From restaurants to airports and Machu Picchu to the Inca Trail, tourism in Peru has completely changed. International flights are landing in Peru after almost seven months of being completely shut down and now we will finally see if the changes made here will be enough to keep the pandemic from another outbreak here. If we want tourism to stay open, we have to both keep tourists safe and also keep Peruvians from causing Covid cases to spike again.

Sunday, 25 October, 2020

226 days since Covid was first diagnosed in Cusco

Tourism is back! After over seven months of being shut down, Machu Picchu will open in one week! Even better, for the first two weeks, it will be free! Unfortunately, all of the free tickets for Machu Picchu are already gone. What is left are free permits to hike the Inca Trail from KM104, which does take you to Machu Picchu, but you have to walk there. There are obviously a lot more people who want to take the train to Machu Picchu than who want to walk there.

Getting permits to hike from KM104 ended up being more complicated than I thought it would, but I did manage to get train tickets and Inca Trail permits for myself and six friends, with Auqui as guide. All of them have been in lockdown in Peru for over seven months and five have never had the opportunity to visit Machu Picchu. Two of them were convinced that they would have to leave Peru before Machu Picchu would open. All of them are crazy excited that their Inca Trail permits and Machu Picchu tickets were free.

Anybody can buy a ticket for Machu Picchu, or train tickets. However, only licensed travel agencies that also have a special Inca Trail license can buy Inca Trail permits - even when they’re free. Also, any group on the Inca Trail must be accompanied by a licensed guide who also has the special Inca Trail license. It may seem like over-regulation, but the Inca archeological sites along the trail really are so exceptional, and vulnerable, that any harm or vandalism would significantly damage this UNESCO World Heritage site. I get why guides have to go through a special licensing process for the Inca Trail and why protections for the area are so strict.

What most people come to Peru for, and what the tourism industry calls the Classic Inca Trail, is a four day hike from KM82. This is not yet open. What they are going to open on November 1st is the section of the Inca Trail that you can hike in about five hours. You take the train to KM104, where you get off on the side of the train tracks. There is no train station and no platform where you get off. As long as you have requested the stop ahead of time, the train will stop for about ten minutes for the people who are hiking what the tourism industry calls the Short Inca Trail.

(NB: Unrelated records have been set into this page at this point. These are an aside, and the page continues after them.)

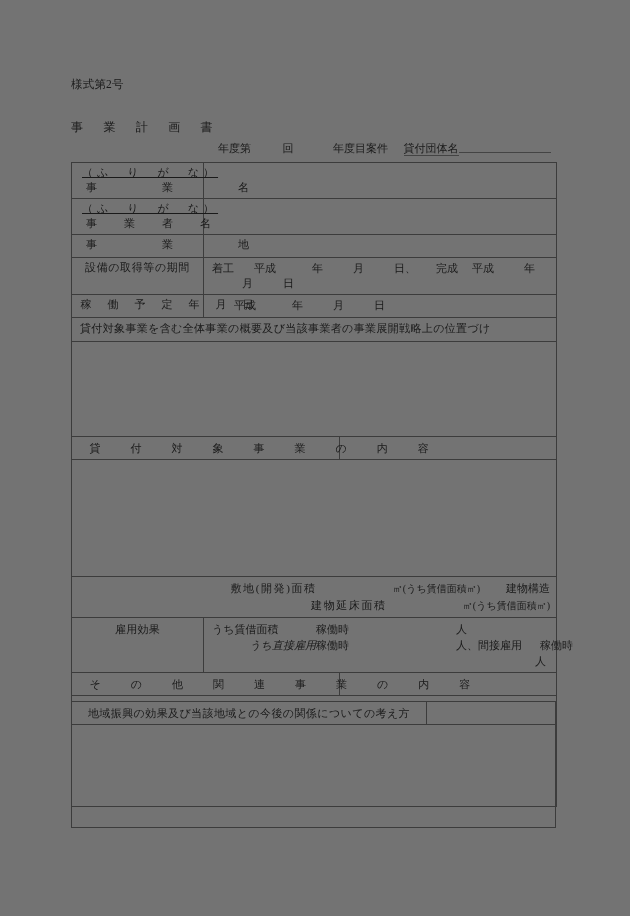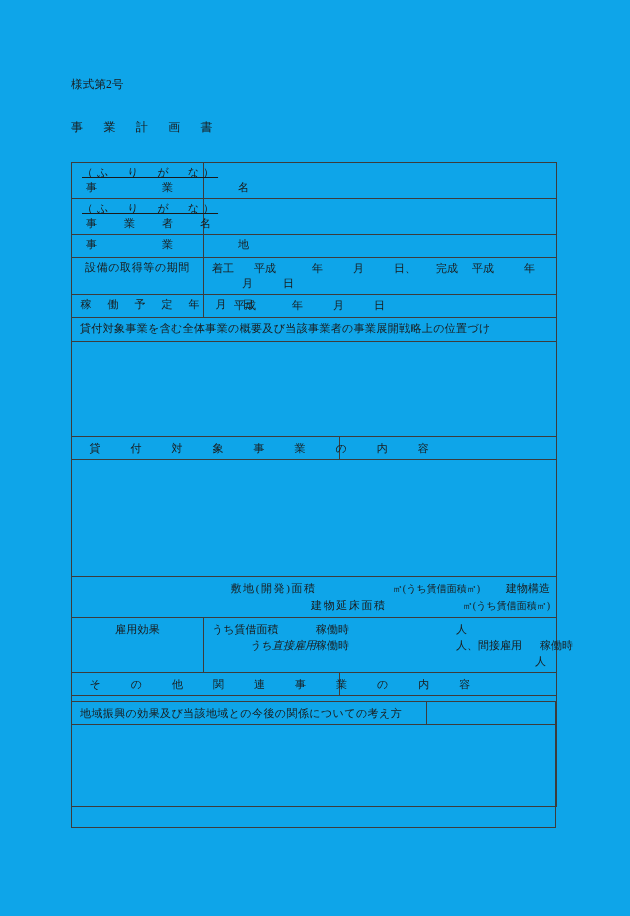"様式第2号" .page { background: #0ea5e9 -> #737373 }
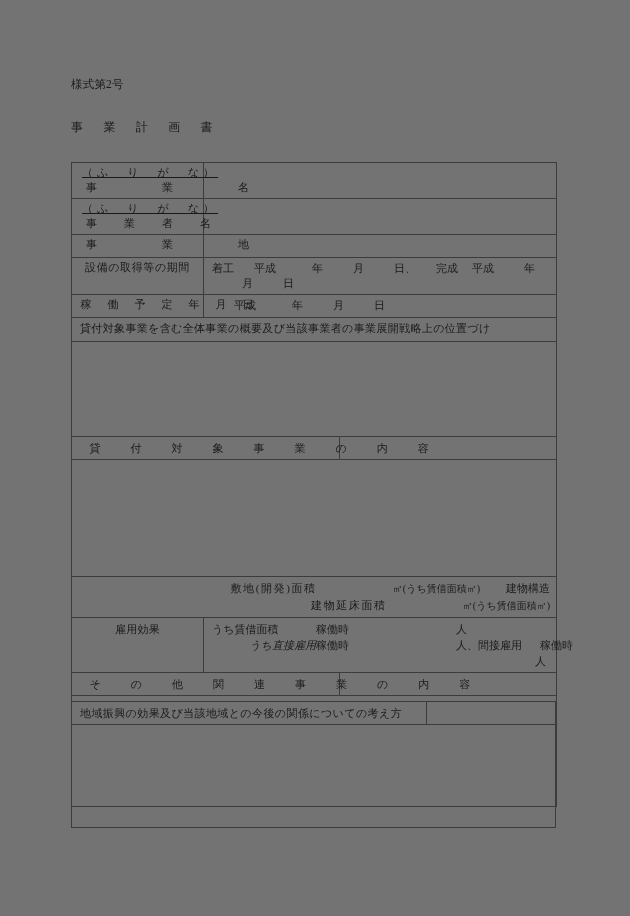"年度第 回 年度目案件 貸付団体名" div.fiscal-line { html: none -> <div> <span>年度第</span> <span></span> <span>回</span> <span></span> <span>年度目案件</span> <span></span> <span>貸付団体名</span><span></span> </div> }
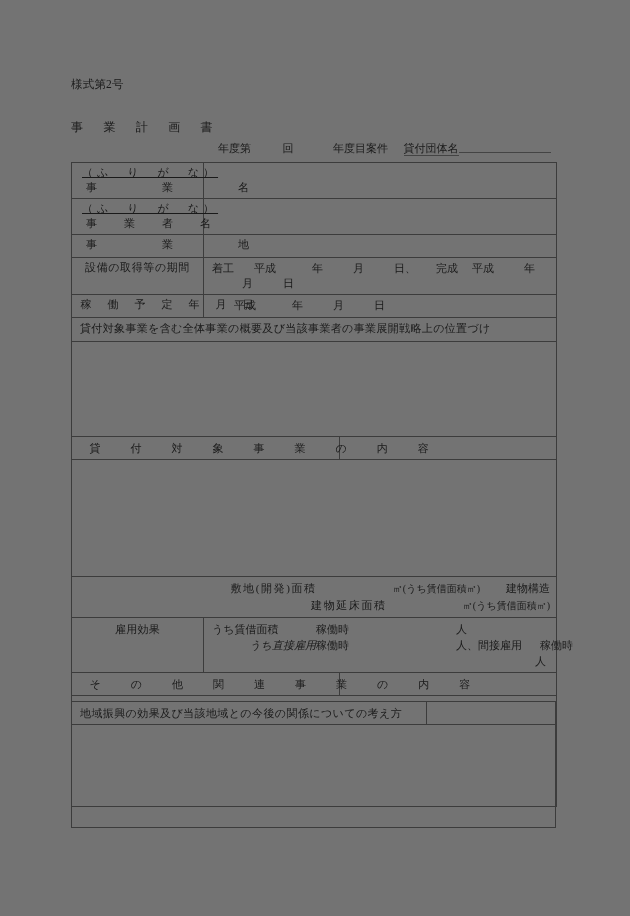"貸 付 対 象 事" .sec-box { text-align: none -> center }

Our plan for next week is to go from Cusco to Ollantaytambo Tuesday evening, which is only about an hour and a half from Cusco. We’ll spend the night in Ollantaytambo because the only train tickets available when we went to buy them are for the train that leaves at 5am. PeruRail wants people at the station a half an hour before departure, which is obviously a very early morning. We’ll start hiking around 6:30am, which will give us more than enough time to see everything along the trail on the way to Machu Picchu.

The way we’ve planned it, we’ll hike the Inca Trail to Machu Picchu, but not use the entry tickets that come with the Inca Trail permit. We’ll take a lot of photos from the trail, then either take the shuttle down to the town of Aguas Calientes, or walk down. It’s a very steep downhill walk on very uneven stone stairs, but the bus is $12, which is an extravagant amount by any standards, for a half hour shuttle. For people living on the economy of Peru, $12 is about s/43, which is what I spend on groceries for a week.

We’ll spend that Wednesday night in Aguas Calientes, then take the shuttle up to Machu Picchu the next morning at 5:30 so we can be up there for sunrise at 6am. I’ve been there for sunrise several times already, but it’s a magical experience and not something I would ever pass up. You only get 4 hours in Machu Picchu with the current regulations, but you can see everything in about 2 hours, and there’s nobody paying attention to how long you’re there anyway. Even with the recently imposed time limit, I don’t think people feel rushed.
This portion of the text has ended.